Over time – months, years, decades, I had no way of measuring – I began to feel less weak when this happened and finally the day arrived when I was aware before the touch; when I felt the slightest tickle of electricity, first in my fingers as someone grasped my hand, then on my face as they rubbed my nose and lastly a blessed rush of energy that would once upon a time have been the force that waked me.
Every touch that came was like the dose of a drug to me and each shot made me feel a fraction stronger and gave me hope that one day I could be whole again. One day I began to comprehend that there was a period during which I would be having this experience every few minutes, then there would be a gap, then it all started up again. This became my clock – the touching time was the day, the quiet time the night, though occasionally a touch came then too.

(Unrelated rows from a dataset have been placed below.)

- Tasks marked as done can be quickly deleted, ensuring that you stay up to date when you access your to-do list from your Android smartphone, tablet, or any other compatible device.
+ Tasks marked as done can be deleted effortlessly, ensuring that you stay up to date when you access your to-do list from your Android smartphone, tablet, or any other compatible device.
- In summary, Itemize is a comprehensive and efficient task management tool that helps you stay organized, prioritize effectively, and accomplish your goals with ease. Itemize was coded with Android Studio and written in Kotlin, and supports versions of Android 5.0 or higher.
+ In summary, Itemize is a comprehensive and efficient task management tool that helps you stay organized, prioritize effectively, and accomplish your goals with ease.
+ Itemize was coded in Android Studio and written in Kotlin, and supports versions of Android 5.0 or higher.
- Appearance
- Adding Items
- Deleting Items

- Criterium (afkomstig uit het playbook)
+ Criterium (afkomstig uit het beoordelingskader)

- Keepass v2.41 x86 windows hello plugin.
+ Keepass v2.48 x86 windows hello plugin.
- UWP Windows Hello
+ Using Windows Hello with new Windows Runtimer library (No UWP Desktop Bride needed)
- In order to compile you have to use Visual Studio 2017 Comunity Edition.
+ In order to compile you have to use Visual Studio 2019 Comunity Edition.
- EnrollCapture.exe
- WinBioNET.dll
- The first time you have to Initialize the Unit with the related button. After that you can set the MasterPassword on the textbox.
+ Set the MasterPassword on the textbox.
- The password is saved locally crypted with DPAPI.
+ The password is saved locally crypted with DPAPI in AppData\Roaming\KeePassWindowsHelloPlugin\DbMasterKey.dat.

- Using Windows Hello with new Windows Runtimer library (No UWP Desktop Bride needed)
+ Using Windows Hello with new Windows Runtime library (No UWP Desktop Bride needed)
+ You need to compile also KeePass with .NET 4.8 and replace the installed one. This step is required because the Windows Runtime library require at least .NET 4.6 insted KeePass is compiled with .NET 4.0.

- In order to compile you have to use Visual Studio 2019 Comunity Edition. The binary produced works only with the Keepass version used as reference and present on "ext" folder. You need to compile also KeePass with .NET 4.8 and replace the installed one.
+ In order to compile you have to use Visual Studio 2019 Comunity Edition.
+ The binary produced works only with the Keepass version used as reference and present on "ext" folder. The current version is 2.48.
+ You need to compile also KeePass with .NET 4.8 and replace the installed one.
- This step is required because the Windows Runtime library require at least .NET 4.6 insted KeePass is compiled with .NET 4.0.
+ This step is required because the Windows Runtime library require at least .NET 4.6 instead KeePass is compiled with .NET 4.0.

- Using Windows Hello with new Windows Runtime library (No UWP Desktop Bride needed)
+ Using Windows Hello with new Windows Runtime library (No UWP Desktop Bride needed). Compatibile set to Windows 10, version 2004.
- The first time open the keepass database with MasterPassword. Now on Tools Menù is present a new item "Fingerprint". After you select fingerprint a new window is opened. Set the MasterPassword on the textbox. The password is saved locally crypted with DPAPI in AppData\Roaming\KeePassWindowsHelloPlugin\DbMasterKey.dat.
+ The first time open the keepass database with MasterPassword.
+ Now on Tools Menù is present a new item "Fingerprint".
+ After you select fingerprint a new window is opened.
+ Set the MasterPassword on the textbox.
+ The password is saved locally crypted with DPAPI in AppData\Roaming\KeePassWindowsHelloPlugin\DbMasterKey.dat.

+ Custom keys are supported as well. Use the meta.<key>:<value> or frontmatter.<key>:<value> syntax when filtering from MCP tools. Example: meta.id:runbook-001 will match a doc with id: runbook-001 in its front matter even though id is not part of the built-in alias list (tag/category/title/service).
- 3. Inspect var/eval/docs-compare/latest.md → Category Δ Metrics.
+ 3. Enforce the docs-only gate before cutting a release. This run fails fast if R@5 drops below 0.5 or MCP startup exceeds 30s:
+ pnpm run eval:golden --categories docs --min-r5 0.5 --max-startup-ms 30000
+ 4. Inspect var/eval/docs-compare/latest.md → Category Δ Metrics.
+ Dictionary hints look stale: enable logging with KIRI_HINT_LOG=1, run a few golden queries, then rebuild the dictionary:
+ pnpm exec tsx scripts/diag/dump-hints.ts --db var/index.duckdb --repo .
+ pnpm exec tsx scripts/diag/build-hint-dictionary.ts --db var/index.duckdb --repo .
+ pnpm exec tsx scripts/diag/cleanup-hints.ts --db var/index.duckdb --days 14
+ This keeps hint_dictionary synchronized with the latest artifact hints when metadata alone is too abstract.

One day I felt a small pressure on my head for the first time – this coming before the shake of my hand. Somehow I knew that the pressure came from the brim of my hat. Brim. Brim. Brimmer; I suddenly recalled that that was my name; in the old days after Denzil had first brought me to the castle, they had named me for my hat and, as had been the case at every new place I had visited throughout history, they partook of the ritual in the hope of gaining good luck.
I had gone there because I had saved Denzil’s life. He granted me a boon in return and as a result the Order of the Stravaigers was established. To everyone else it was a charity to give assistance to other destitute wanderers who passed through the Principality. To me, it was an easy source of sustenance for almost a hundred years, until Waldteufel the lexicographer uncovered my secret and trapped me in this prison.
I shall never forget the day that I began to see again. Admittedly it was a sepia-toned view of the world, as if a film of material remained in front of my eyes, but it was a view of the world nonetheless. And the first thing I saw was a beautiful young woman. She approached me laughing, turning her head to one side to say a word to the group of friends who loitered behind her, pointing, jostling and laughing too. Her long hair and striped dress rippled in the breeze. In her left hand she held a shiny coin. She moved in close to me and placed it on the brim of my hat. Then she shook my cold, unyielding hand and rubbed my stiff bronze nose. The rush came and then she took up the coin – I saw her hold it tight in one fist which she then kissed. She moved away. A couple of her friends patted her on the back, whilst another of them rooted around in his pocket for a coin of his own.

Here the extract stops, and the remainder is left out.